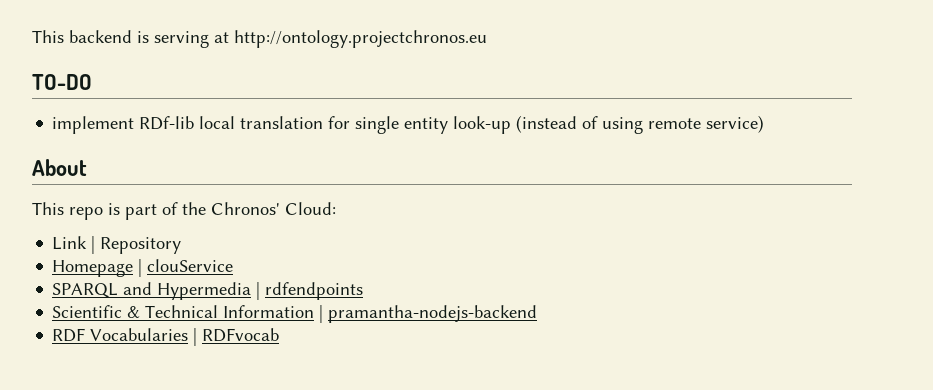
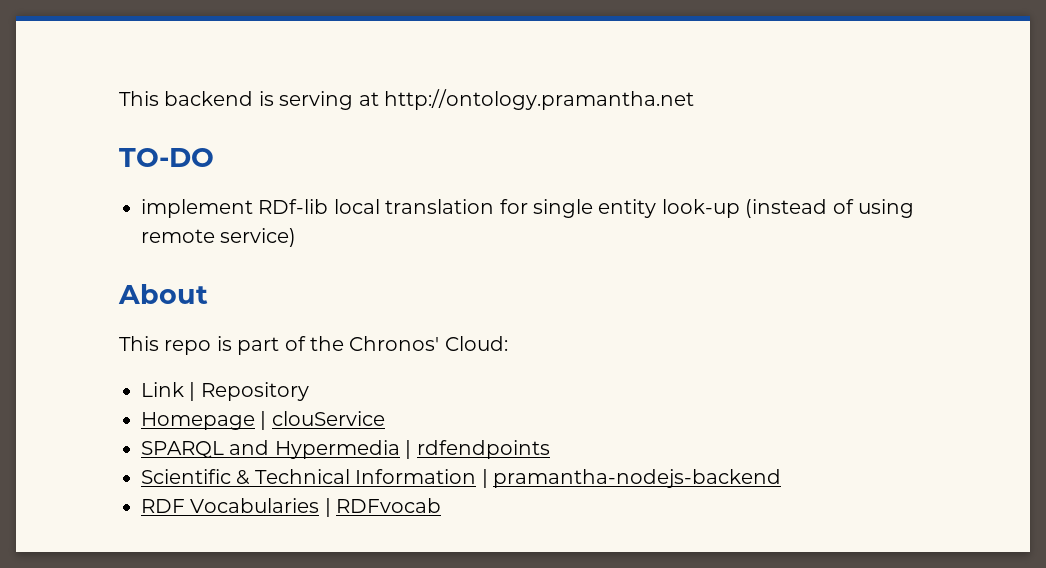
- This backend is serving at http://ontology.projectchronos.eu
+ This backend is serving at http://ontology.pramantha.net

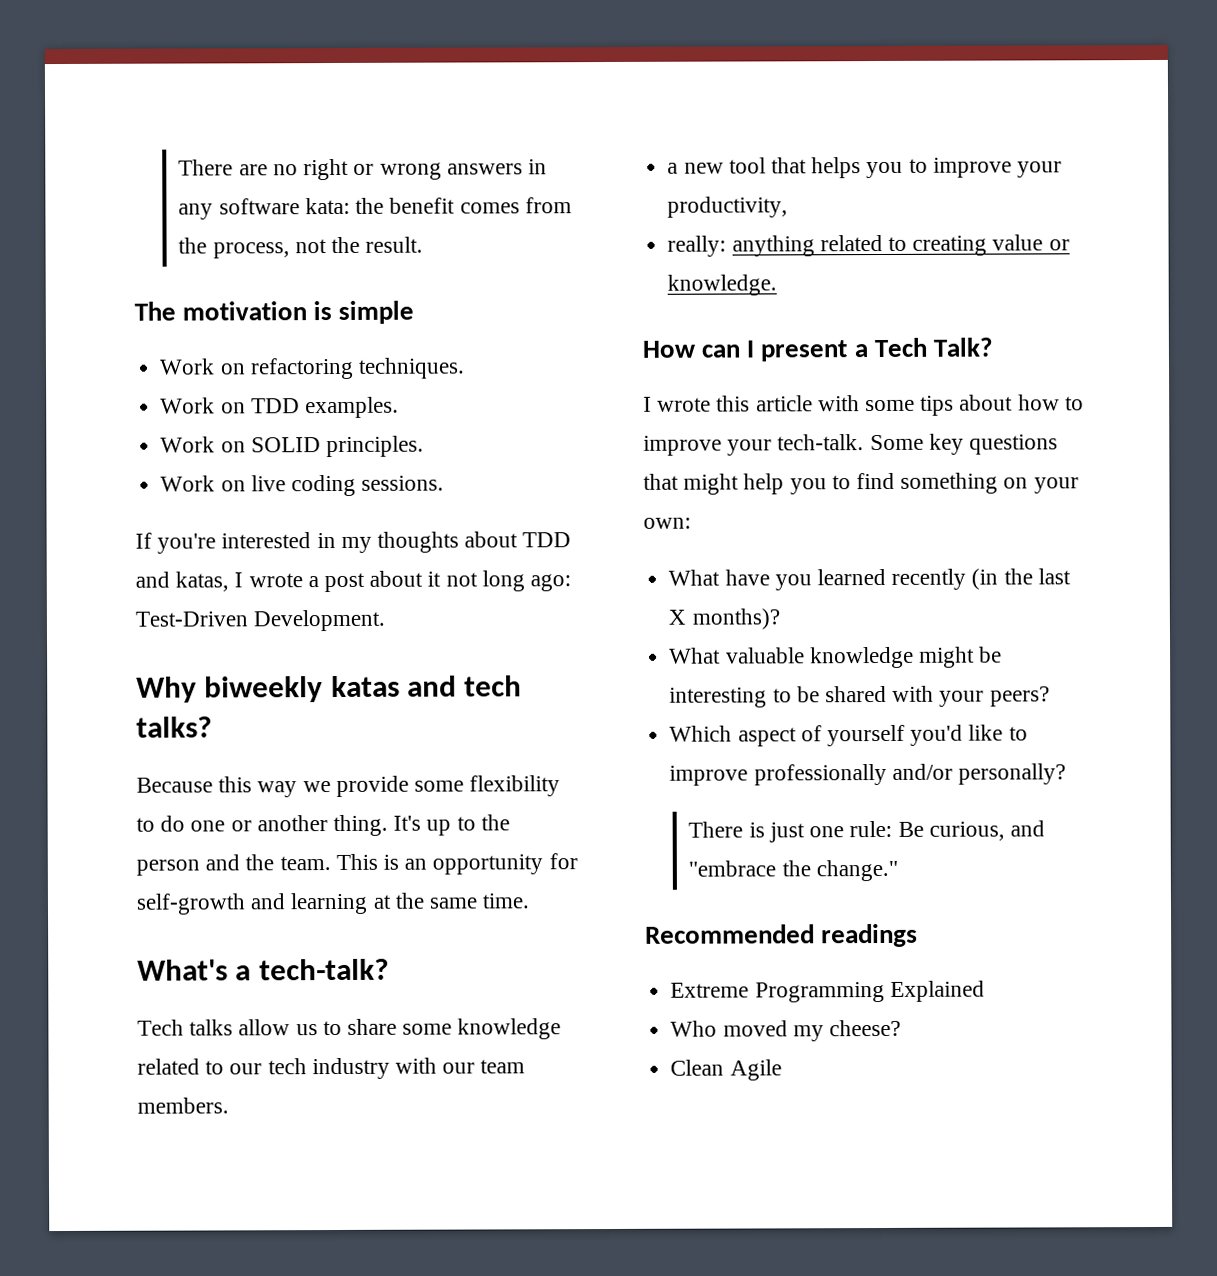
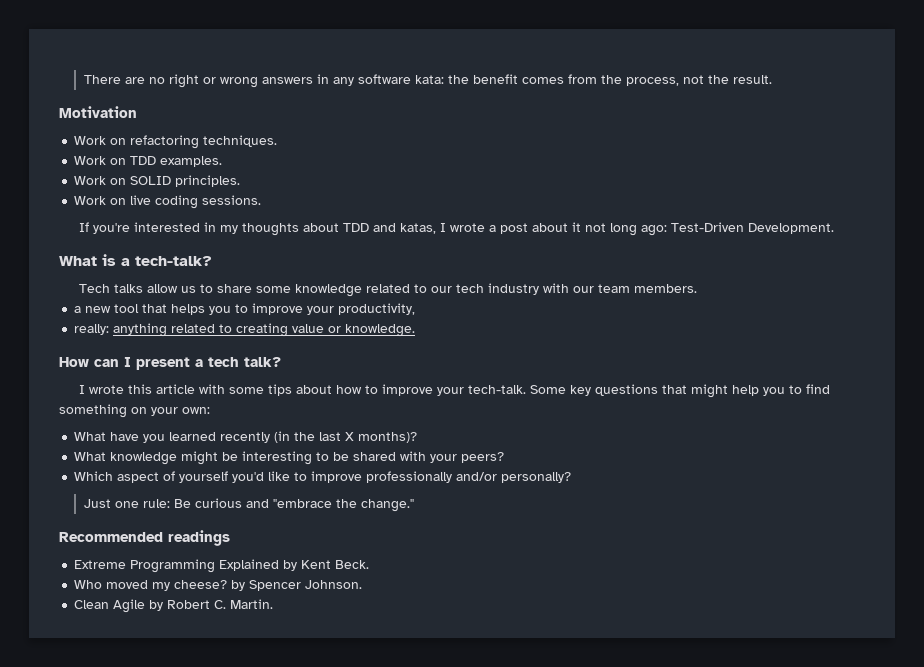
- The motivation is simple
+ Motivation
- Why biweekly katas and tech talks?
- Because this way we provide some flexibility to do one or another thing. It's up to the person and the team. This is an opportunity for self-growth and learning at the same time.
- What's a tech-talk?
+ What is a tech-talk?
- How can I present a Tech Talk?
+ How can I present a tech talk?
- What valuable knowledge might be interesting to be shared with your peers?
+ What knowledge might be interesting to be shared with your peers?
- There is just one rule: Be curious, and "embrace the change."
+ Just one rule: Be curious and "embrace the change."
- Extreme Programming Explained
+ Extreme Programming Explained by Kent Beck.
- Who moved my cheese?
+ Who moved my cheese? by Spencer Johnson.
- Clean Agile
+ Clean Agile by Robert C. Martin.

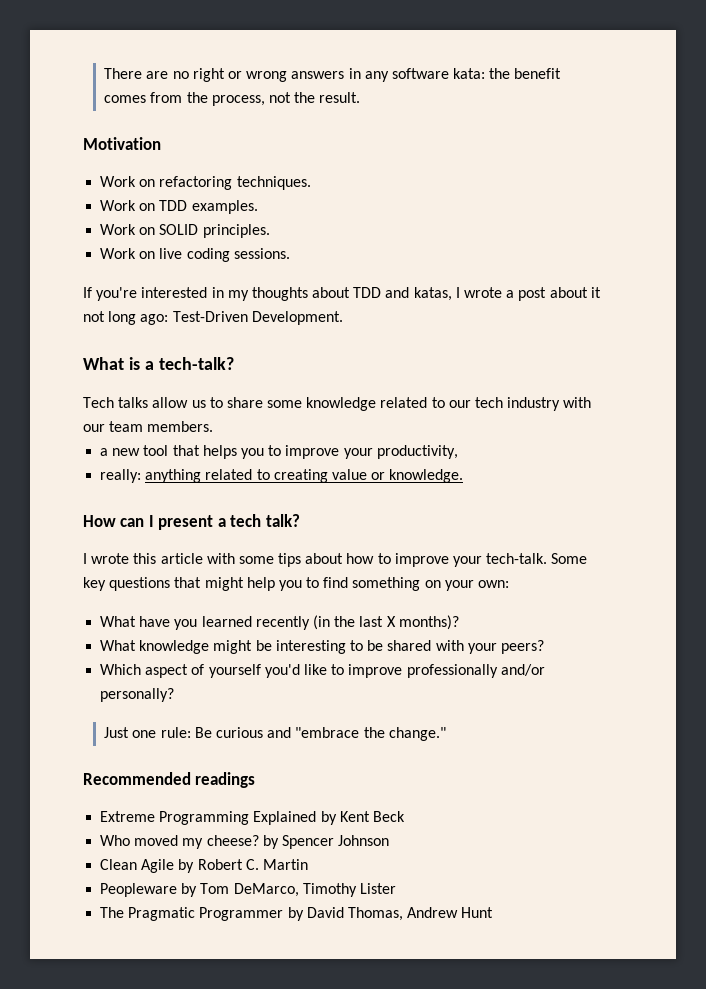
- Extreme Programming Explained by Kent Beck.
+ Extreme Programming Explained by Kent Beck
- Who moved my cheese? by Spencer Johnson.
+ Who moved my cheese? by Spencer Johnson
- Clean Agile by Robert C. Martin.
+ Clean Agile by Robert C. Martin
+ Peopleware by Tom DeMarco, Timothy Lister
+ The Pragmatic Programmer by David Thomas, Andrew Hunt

:::

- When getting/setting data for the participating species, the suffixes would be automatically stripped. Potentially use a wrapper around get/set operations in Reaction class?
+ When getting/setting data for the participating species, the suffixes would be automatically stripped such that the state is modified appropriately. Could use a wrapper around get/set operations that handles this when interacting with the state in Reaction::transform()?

:::

● **ABOUT THIS TASK**:
Across the listing above, how many lines include the string "http"? Answer with a single number.

● **SOLUTION TO THE PROBLEM**:
2